Le galop à dos de centaure étant des plus inconfortables, Tanis renonça à poser des questions. Comme ils galopaient de plus en plus vite, il dut se cramponner des deux bras au torse de l’homme-cheval.
— Tu vas m’étouffer, imbécile ! Détends-toi. Serre tes jambes et relâche un peu tes bras !
Le visage fouetté par la végétation, Tanis ne voyait rien du chemin qu’ils empruntaient. Le centaure s’arrêta brusquement.
Bien qu’invisibles dans les ténèbres, le demi-elfe sentait ses compagnons tout proches. Il entendait les éternuements à répétition de Flint et le cliquetis de l’armure de Caramon.
— Un sortilège d’une force immense domine cette forêt, murmura le mage. Il annule tous les autres.
— Pourquoi nous sommes-nous arrêtés ? demanda Tanis, inquiet.

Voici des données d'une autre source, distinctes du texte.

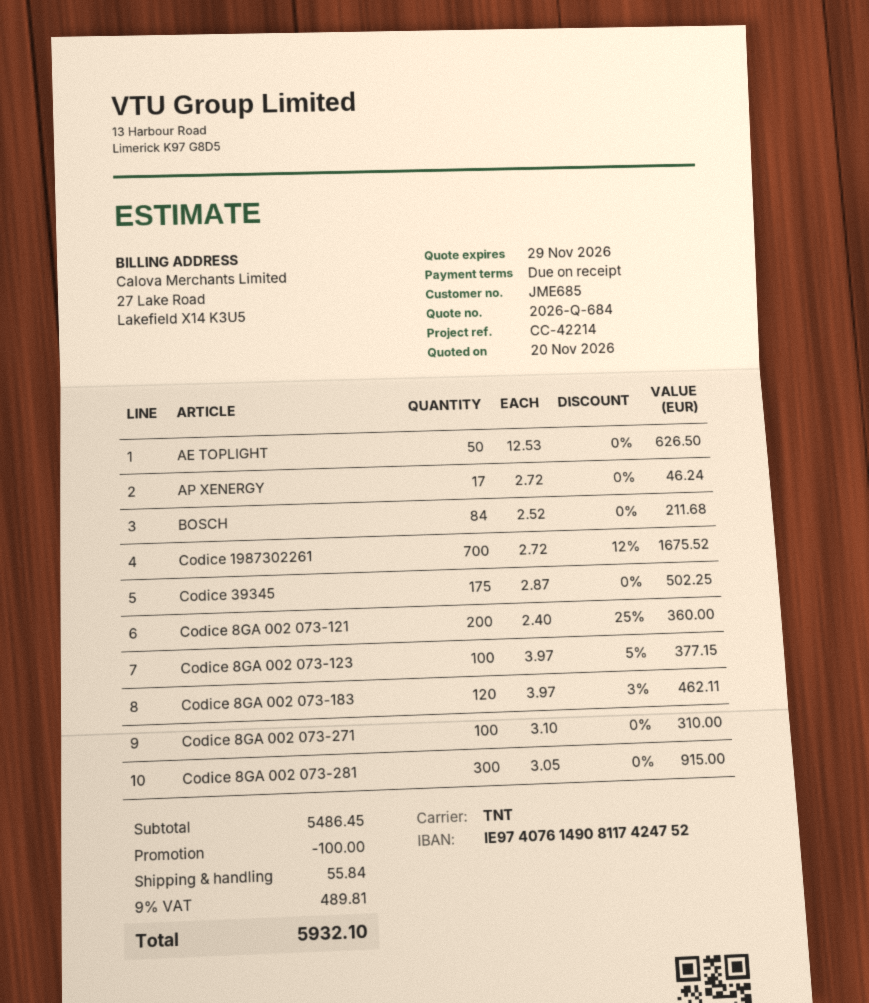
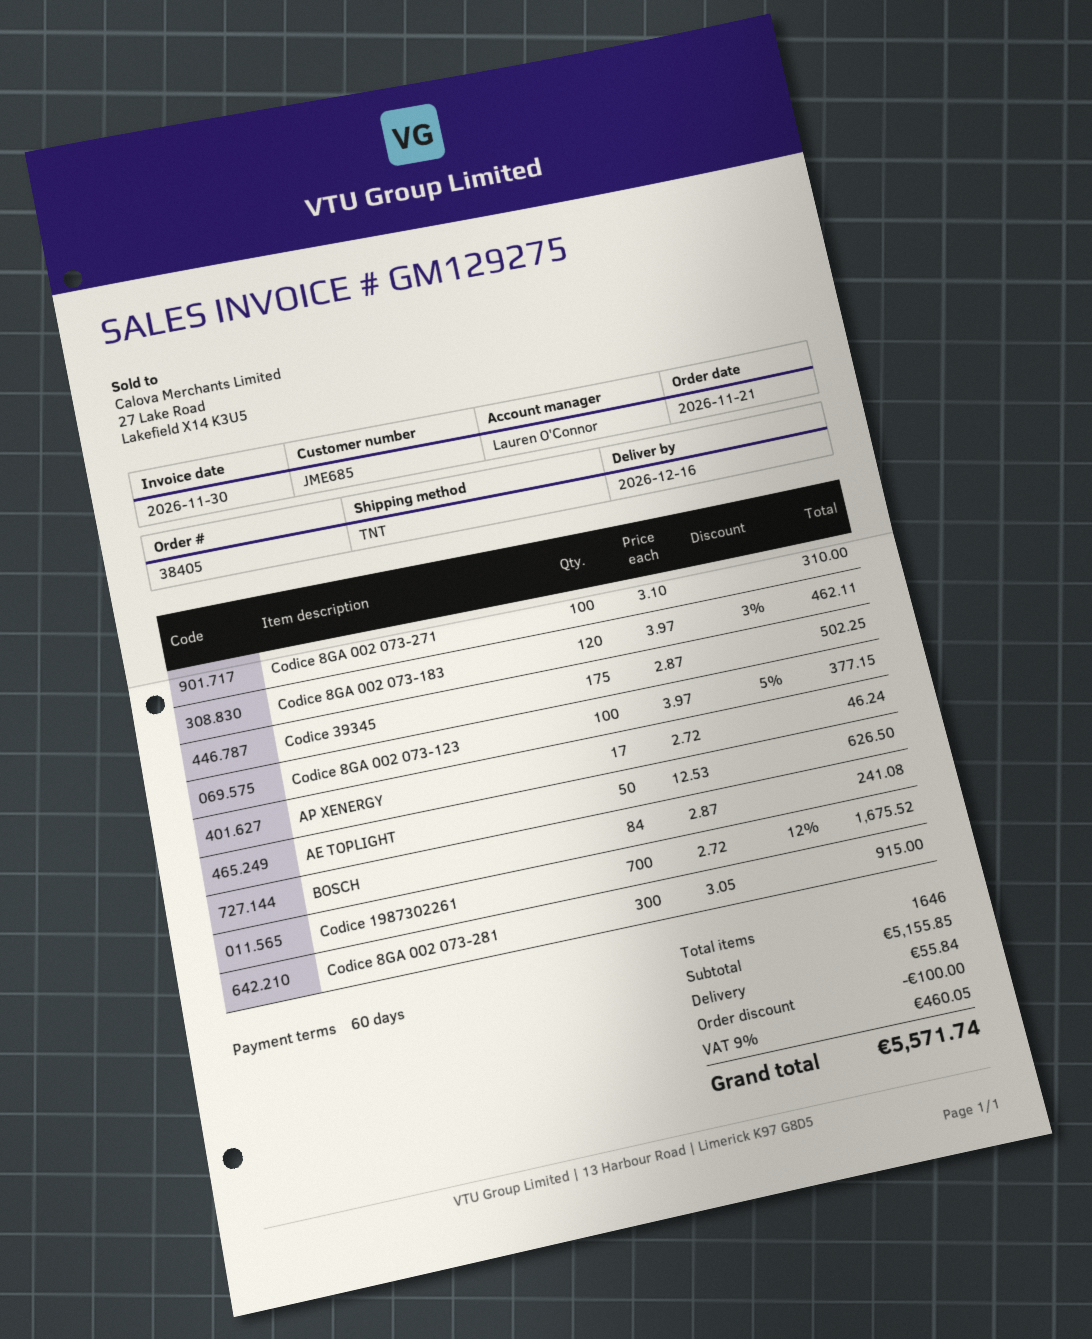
payment terms: on receipt -> 60 days
BOSCH: 84 x 2.52 = 211.68 -> 84 x 2.87 = 241.08
Codice 8GA 002 073-121: 200 x 2.40 - 25% = 360.00 -> none
subtotal: 5486.45 -> 5155.85
tax: 9% = 489.81 -> 9% = 460.05
total: 5932.10 -> 5571.74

— Nous sommes arrivés. Descendez !
Tanis se laissa glisser sur le sol ; il ne voyait rien. Le feuillage devait être trop épais pour que le clair de lune le pénètre.
— Où sommes-nous ?
— Au cœur du Bois des Ombres. Je vous laisse à la grâce des dieux… ou des démons. Votre sort dépend de la Maîtresse de la Forêt.
— Attendez ! Vous ne pouvez pas nous abandonner ici ! On n’y voit goutte !

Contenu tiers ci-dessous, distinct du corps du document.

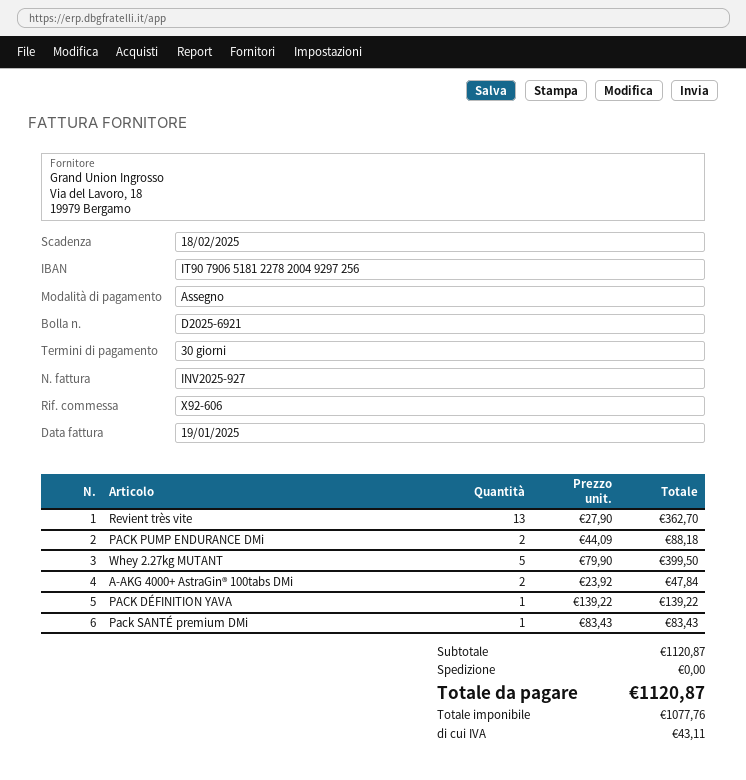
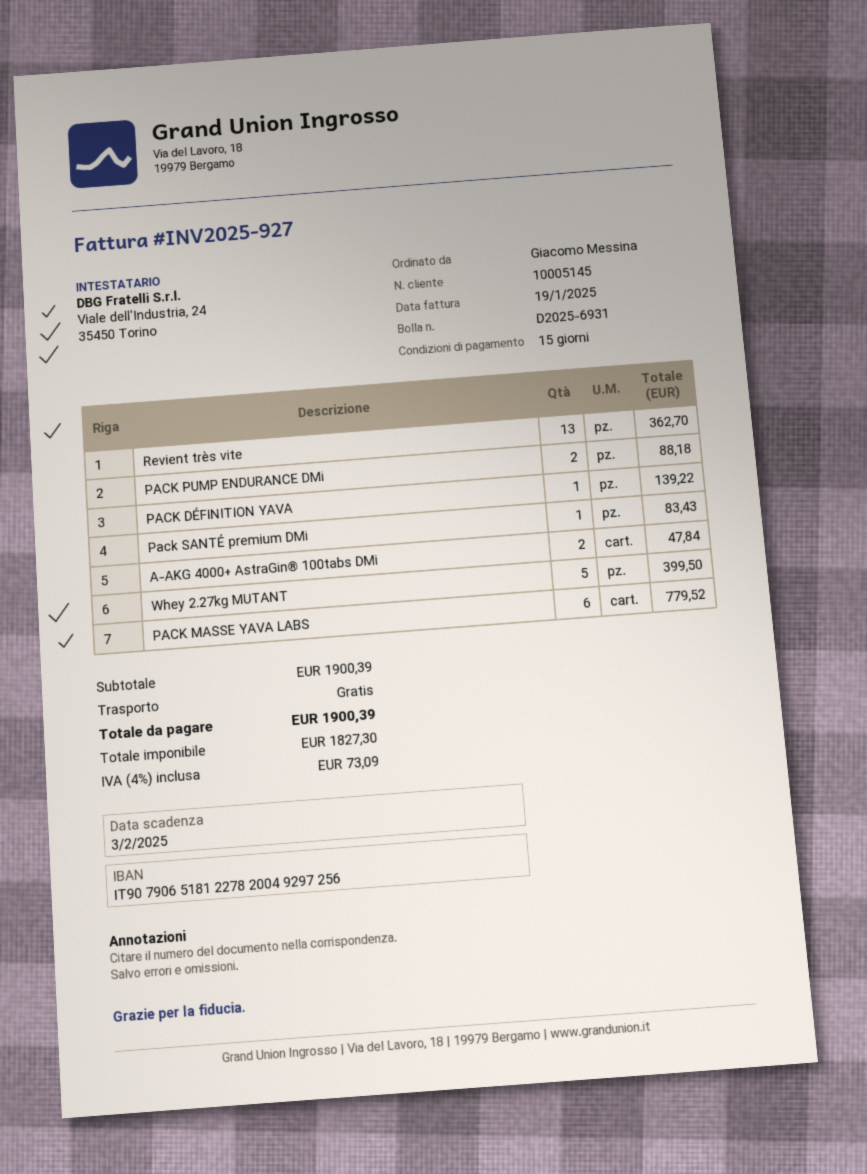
delivery note number: D2025-6921 -> D2025-6931
payment terms: 30 days -> 15 days
due date: 2025-02-18 -> 2025-02-03
PACK MASSE YAVA LABS: none -> 6 for 779.52
subtotal: 1120.87 -> 1900.39
net: 1077.76 -> 1827.30
tax: 43.11 -> 73.09
total: 1120.87 -> 1900.39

— Arrêtez-les ! cria Tanis en cherchant son épée.
Celle-ci avait disparu. Un juron de Sturm l’avertit qu’il venait de faire la même découverte.
Le centaure éclata de rire et s’éloigna dans un craquement de branches.
— Tout le monde est là ?
— Moi, je suis là, glapit le kender. Oh ! Tanis, c’était magnifique…

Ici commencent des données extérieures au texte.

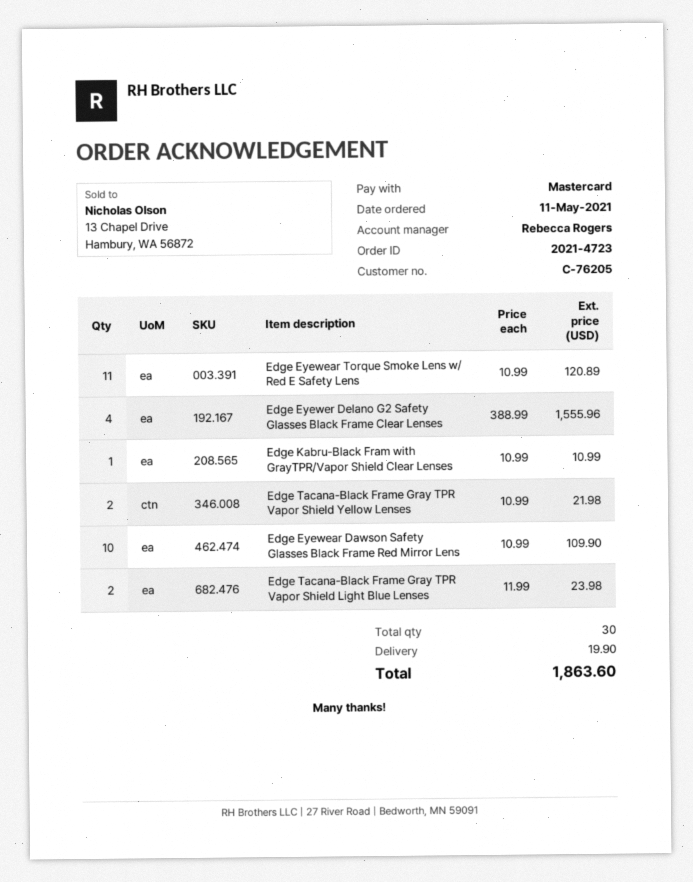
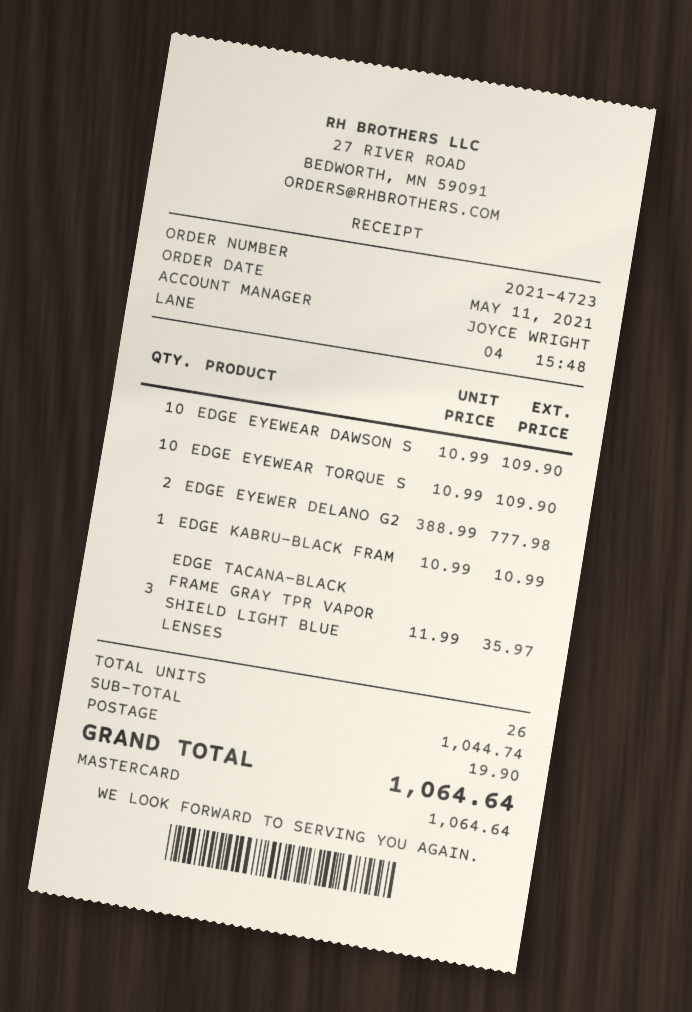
sales rep: Rebecca Rogers -> JOYCE WRIGHT
Edge Eyewear Torque Smoke Lens w/ Red E Safety Lens: 11 x 10.99 = 120.89 -> 10 x 10.99 = 109.90
Edge Eyewer Delano G2 Safety Glasses Black Frame Clear Lenses: 4 x 388.99 = 1555.96 -> 2 x 388.99 = 777.98
Edge Tacana-Black Frame Gray TPR Vapor Shield Yellow Lenses: 2 x 10.99 = 21.98 -> none
Edge Tacana-Black Frame Gray TPR Vapor Shield Light Blue Lenses: 2 x 11.99 = 23.98 -> 3 x 11.99 = 35.97
total quantity: 30 -> 26
total: 1863.60 -> 1064.64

— Silence, Tass ! Les barbares des plaines ?
— Nous sommes là, dit Rivebise d’une voix éteinte. Sans armes.
— Quelqu’un a-t-il encore son arme ?
— J’ai mon bâton, dit doucement Lunedor.
— C’est une arme extraordinaire que tu as là, fille de Que-Shu, déclara une voix grave. Une arme pour le Bien, faite pour combattre la maladie, panser les plaies et réduire les maux. (La voix invisible se fit triste.) Par les temps qui courent, elle servira contre les créatures malfaisantes qui cherchent à bannir le Bien du monde.
11
La Maîtresse de la Forêt. Un paisible intermède.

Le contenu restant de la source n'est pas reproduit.